Input |
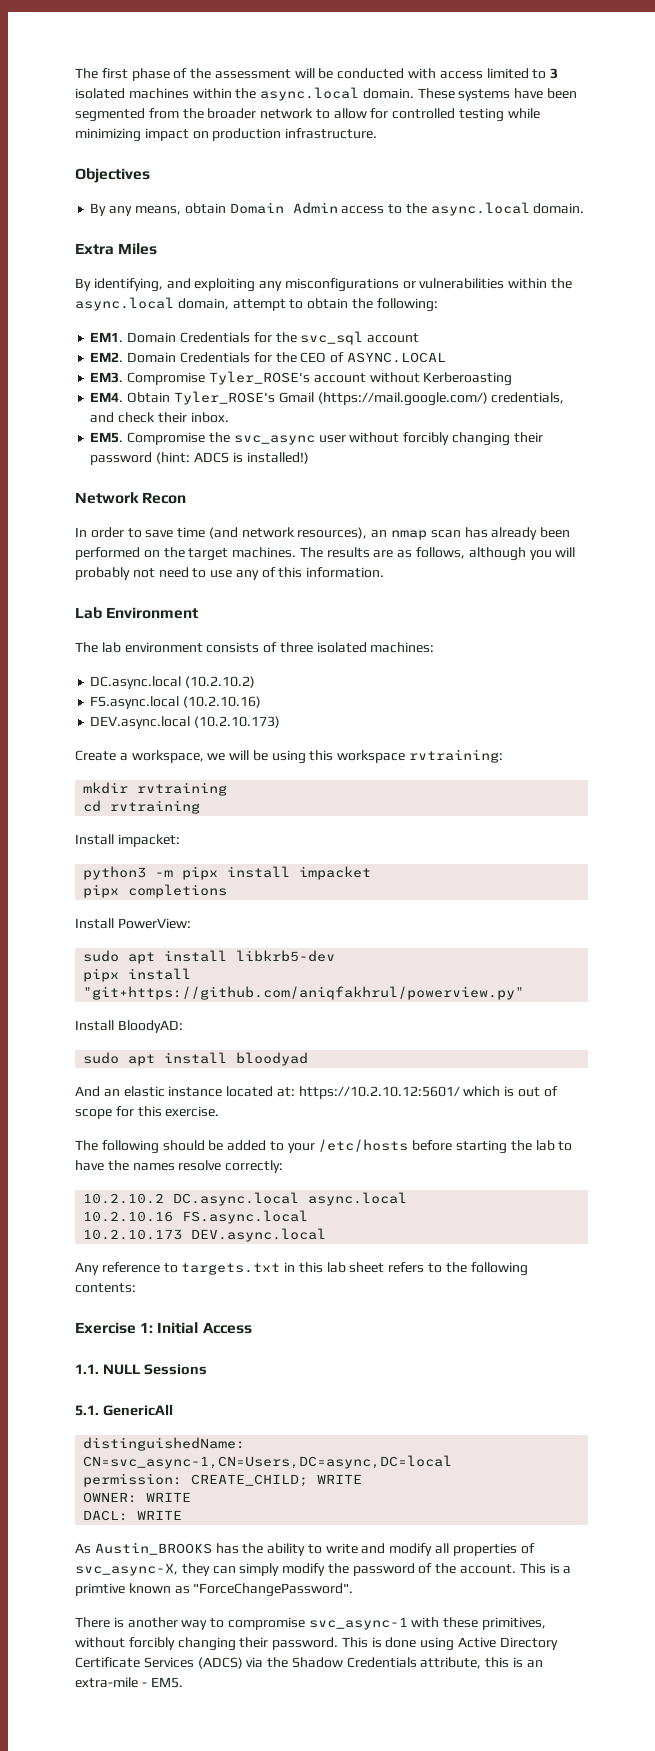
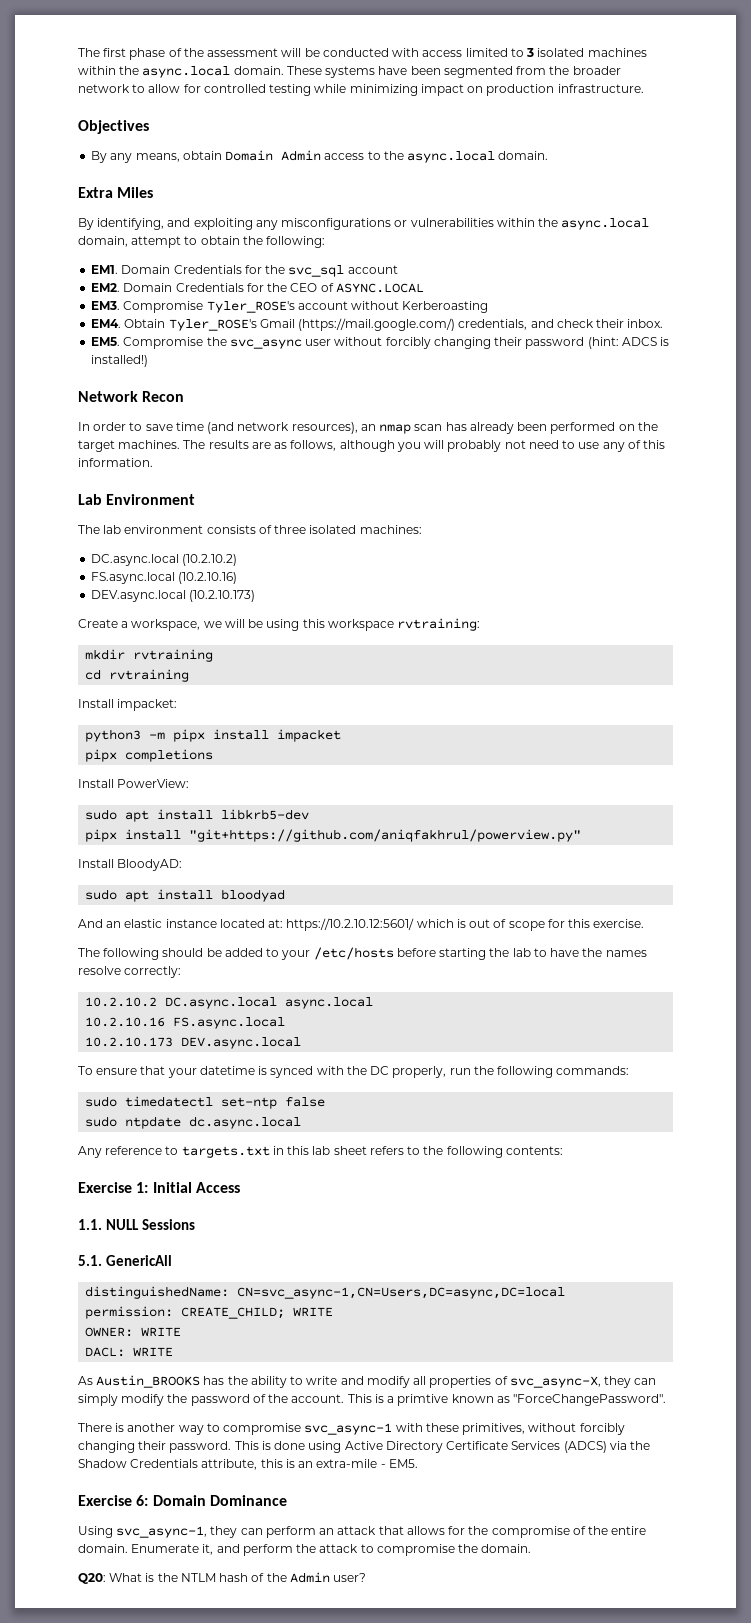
+ To ensure that your datetime is synced with the DC properly, run the following commands:
+ sudo timedatectl set-ntp false
+ sudo ntpdate dc.async.local
+ Exercise 6: Domain Dominance
+ Using svc_async-1, they can perform an attack that allows for the compromise of the entire domain. Enumerate it, and perform the attack to compromise the domain.
+ Q20: What is the NTLM hash of the Admin user?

The task | The data above must be given again in full and unaltered, minus its images.

Output of the exercise |
+ To ensure that your datetime is synced with the DC properly, run the following commands:
+ sudo timedatectl set-ntp false
+ sudo ntpdate dc.async.local
+ Exercise 6: Domain Dominance
+ Using svc_async-1, they can perform an attack that allows for the compromise of the entire domain. Enumerate it, and perform the attack to compromise the domain.
+ Q20: What is the NTLM hash of the Admin user?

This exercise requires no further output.